▶ **EXERCISE**: Pull every line that holds the word "lang" from the entries.

+-------+

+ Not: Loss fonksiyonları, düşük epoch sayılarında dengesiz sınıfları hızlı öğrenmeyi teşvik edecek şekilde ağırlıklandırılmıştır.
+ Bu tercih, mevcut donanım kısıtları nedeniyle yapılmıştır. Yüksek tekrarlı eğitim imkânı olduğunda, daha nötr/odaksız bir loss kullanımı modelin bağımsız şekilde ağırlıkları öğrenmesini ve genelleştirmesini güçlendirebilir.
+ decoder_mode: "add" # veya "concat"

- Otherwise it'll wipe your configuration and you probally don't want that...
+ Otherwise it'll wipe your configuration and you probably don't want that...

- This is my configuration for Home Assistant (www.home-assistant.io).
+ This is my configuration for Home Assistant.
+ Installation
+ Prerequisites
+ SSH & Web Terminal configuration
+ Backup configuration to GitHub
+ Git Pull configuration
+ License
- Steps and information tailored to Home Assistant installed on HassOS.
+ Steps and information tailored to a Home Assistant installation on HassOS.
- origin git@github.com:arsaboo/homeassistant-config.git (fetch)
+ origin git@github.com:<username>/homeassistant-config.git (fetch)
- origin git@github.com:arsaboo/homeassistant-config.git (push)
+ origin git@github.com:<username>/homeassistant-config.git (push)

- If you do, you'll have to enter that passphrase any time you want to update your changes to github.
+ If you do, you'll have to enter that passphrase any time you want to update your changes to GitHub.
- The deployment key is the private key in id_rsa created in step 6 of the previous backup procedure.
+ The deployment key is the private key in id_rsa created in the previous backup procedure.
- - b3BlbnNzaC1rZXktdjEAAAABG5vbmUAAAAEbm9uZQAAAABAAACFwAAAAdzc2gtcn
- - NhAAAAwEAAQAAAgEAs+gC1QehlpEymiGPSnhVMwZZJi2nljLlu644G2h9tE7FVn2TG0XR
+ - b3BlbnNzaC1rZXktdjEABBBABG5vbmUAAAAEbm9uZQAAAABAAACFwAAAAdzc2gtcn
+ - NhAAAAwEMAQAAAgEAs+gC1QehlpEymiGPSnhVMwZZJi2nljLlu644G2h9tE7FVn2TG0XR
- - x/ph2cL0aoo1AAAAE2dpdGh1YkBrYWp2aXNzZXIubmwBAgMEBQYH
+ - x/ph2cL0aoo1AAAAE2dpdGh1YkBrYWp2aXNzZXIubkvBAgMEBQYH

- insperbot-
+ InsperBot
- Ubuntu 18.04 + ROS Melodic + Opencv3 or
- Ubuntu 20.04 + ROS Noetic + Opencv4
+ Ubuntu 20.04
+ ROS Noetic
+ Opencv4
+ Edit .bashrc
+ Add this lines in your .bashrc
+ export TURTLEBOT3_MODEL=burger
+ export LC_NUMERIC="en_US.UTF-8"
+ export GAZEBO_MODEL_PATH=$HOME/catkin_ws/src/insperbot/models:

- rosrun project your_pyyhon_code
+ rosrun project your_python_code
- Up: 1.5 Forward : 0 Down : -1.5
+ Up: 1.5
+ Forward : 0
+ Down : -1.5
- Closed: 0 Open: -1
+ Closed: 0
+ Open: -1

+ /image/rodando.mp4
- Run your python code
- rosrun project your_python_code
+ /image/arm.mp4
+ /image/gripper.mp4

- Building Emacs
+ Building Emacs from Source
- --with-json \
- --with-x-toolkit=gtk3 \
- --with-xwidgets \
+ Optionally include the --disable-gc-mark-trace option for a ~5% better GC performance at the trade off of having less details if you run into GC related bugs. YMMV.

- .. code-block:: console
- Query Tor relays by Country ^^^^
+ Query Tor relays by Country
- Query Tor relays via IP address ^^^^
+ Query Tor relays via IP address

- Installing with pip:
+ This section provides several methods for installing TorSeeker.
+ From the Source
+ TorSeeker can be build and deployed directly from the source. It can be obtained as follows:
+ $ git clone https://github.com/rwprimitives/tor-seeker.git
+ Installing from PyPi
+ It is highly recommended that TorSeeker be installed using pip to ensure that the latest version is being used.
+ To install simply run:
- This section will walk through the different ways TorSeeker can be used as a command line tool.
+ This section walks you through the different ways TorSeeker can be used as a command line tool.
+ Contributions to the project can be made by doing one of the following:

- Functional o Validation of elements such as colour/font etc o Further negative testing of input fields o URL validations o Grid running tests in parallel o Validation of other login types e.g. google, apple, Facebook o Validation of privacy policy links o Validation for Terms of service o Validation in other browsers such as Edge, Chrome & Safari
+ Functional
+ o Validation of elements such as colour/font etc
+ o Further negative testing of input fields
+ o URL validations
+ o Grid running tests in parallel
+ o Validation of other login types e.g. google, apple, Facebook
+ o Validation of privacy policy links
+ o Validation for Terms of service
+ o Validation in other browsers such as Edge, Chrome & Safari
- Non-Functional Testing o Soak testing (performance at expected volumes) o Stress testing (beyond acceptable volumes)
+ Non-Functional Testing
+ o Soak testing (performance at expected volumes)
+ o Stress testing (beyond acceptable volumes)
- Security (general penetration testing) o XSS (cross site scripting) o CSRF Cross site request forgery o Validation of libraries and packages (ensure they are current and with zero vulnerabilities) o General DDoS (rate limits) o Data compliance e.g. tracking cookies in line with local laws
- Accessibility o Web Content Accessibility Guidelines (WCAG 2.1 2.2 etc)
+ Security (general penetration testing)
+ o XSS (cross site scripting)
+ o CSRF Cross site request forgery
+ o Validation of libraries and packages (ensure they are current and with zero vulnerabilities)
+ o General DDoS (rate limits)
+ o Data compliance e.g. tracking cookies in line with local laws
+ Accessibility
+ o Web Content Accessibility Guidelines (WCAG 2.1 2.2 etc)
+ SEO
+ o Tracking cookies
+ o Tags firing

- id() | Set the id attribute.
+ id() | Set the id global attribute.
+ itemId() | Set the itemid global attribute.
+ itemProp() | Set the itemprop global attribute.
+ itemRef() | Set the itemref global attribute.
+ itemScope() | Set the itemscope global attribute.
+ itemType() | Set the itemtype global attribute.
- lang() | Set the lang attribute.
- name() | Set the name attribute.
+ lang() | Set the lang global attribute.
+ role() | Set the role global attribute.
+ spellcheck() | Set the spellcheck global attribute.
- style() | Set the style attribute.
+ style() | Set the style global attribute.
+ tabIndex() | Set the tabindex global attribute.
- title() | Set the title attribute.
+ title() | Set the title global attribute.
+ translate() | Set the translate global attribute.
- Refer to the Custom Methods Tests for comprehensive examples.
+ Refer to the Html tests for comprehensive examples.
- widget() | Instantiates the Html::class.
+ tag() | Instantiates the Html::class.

+-------+

▶ **OUTPUT FOR THIS TASK**:
- lang() | Set the lang attribute.
+ lang() | Set the lang global attribute.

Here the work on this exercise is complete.